Execute Airflow workflows with ModelOps - Model Factory Solution Accelerator
Overview
The purpose of the Model Factory Solution Accelerator of ClearScape Analytics is to streamline and accelerate the end-to-end process of developing, deploying, and managing machine learning models within an organization at Horizontal Scale by operationalizing hundreds of models for a business domain at one effort. It leverages the scalability of in-database analytics and the openness of supporting partner model formats such as H2O or Dataiku. This unique combination enhances efficiency, scalability, and consistency across various stages of the machine learning lifecycle in Enterprise environments.
By incorporating best practices, automation, and standardized workflows, the Model Factory Solution Accelerator enables teams to rapidly select the data to be used, configure the model required, ensure reproducibility, and deploy unlimited number of models seamlessly into production. Ultimately, it aims to reduce the time-to-value for machine learning initiatives and promote a more structured and efficient approach to building and deploying models at scale.
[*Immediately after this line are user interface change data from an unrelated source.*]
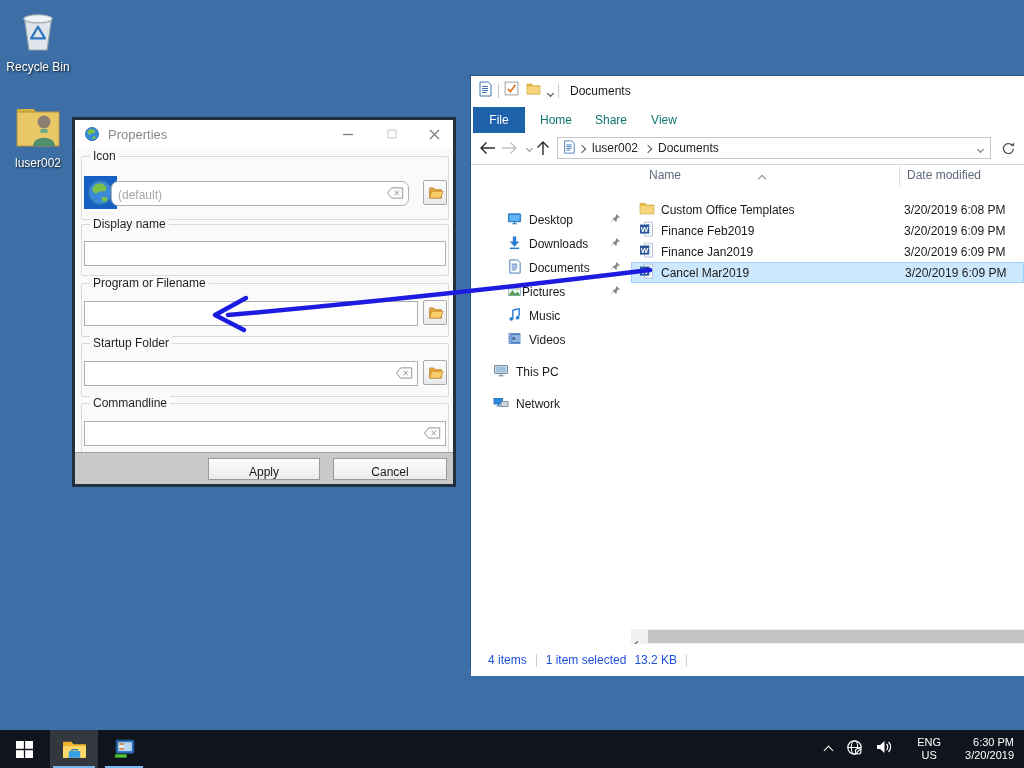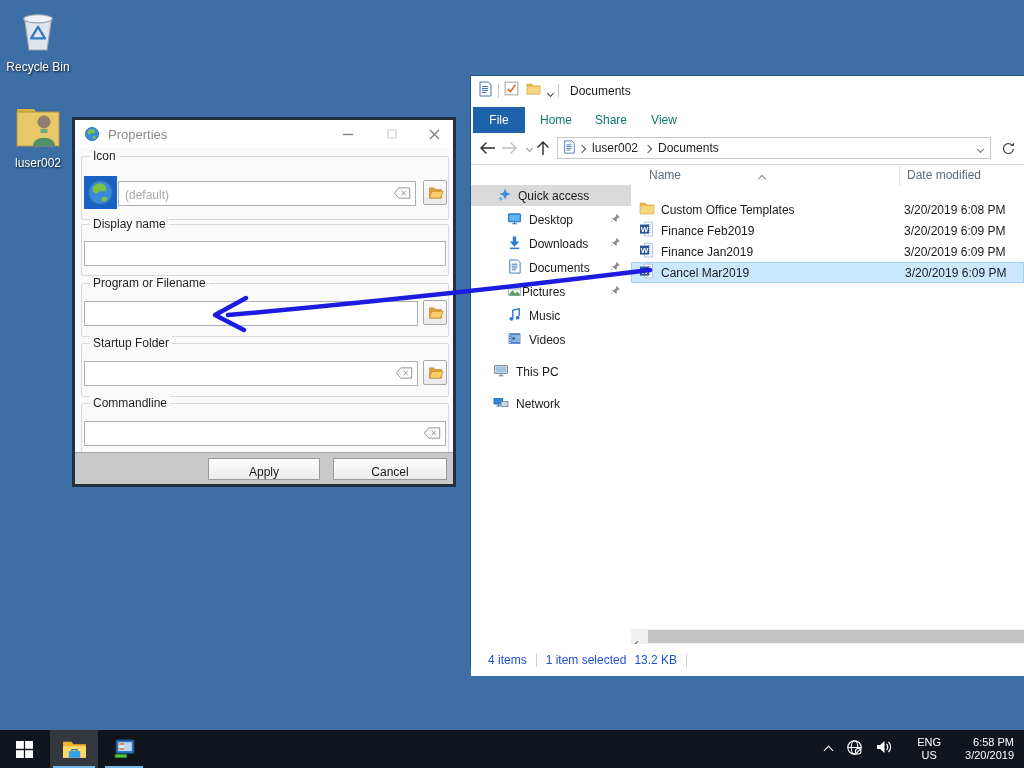--- a/index.html
+++ b/index.html
@@ -266,27 +266,20 @@
         <span style="margin-left:auto;margin-right:7px;color:#707070;">
           <span class="chev d" style="width:4px;height:4px;"></span></span>
       </div>
       <span class="navarrow" style="left:527px">
         <svg width="15" height="15">
             <use href="#sym-refresh"></use>
           </svg>
         </span>
     </div>
 
-    <div class="navrow" style="top:109px;background:#dadada;">
-      <span style="margin-left:26px">
-        <svg width="15" height="15">
-            <use href="#sym-star"></use>
-          </svg></span>
-      <span style="margin-left:6px">Quick access</span>
-    </div>
     <div class="navrow" style="top:133px;justify-content:center;">
       <span style="margin-left:36px">
         <svg width="15" height="15">
             <use href="#sym-monitor"></use>
           </svg></span>
       <span style="margin-left:7px">Desktop</span>
       <span class="pin"><svg width="11" height="11">
             <use href="#sym-pin"></use>
           </svg></span>
     </div>
@@ -429,21 +422,21 @@
       </div>
 
     <div class="grp" style="left:6px;top:36px;width:366px;height:62px;">
       <span class="glabel">Icon</span>
     </div>
     <div class="abs" style="left:9px;top:56px;width:33px;height:33px;background:#1760c4;display:flex;align-items:center;justify-content:center;">
       <svg width="29" height="29">
           <use href="#sym-globe"></use>
         </svg>
     </div>
-    <div class="inwrap" style="left:43px;top:61px;width:296px;height:23px;">
+    <div class="inwrap" style="left:36px;top:61px;width:296px;height:23px;border-radius:7px;">
       <input value="" placeholder="(default)" style="">
       <span class="clear">
         <svg width="18" height="12">
             <use href="#sym-clear"></use>
           </svg></span>
     </div>
     <div class="browse" style="left:348px;top:60px;">
       <svg width="17" height="14">
           <use href="#sym-openfolder"></use>
         </svg>
@@ -558,18 +551,18 @@
           </svg></span>
       <span style="margin-right:12px;">
         <svg width="18" height="16" viewBox="0 0 18 16">
           <path d="M2 6h3.2L9.5 2v12L5.2 10H2z" fill="#fff"></path>
           <path d="M11.5 5a4.2 4.2 0 0 1 0 6M13.5 3a7 7 0 0 1 0 10" fill="none" stroke="#fff" stroke-width="1.2"></path>
           </svg></span>
       <span class="tray-txt" style="margin-right:12px;">
         <span>ENG</span><br>
         <span>US</span></span>
       <span class="tray-txt" style="margin-right:10px;text-align:right;">
-        <span>6:58 PM</span><br>
+        <span>6:30 PM</span><br>
         <span>3/20/2019</span></span>
     </div>
   </div>
 
 </div>
 
 </body></html>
Here is the diagram of an automated Workflow:
Here are the steps to implement Model Factory Solution Accelerator using Airflow and ClearScape Analytics ModelOps. Apache Airflow is used for the scheduling and orchestration of data pipelines or workflows. So in this tutorial we are creating an Airflow DAG (Directed Acyclic Graph) which will be executed to automate the lifecycle of ModelOps.
Prerequisites
-
In this tutorial it is implemented on local machine using Visual Studio code IDE.
In order to execute shell commands, you can install the VS code extension "Remote Development" using the followng link. This extension pack includes the WSL extension, in addition to the Remote - SSH, and Dev Containers extensions, enabling you to open any folder in a container, on a remote machine, or in WSL: VS code marketplace.
-
Access to a Teradata Vantage instance with ClearScape Analytics (includes ModelOps)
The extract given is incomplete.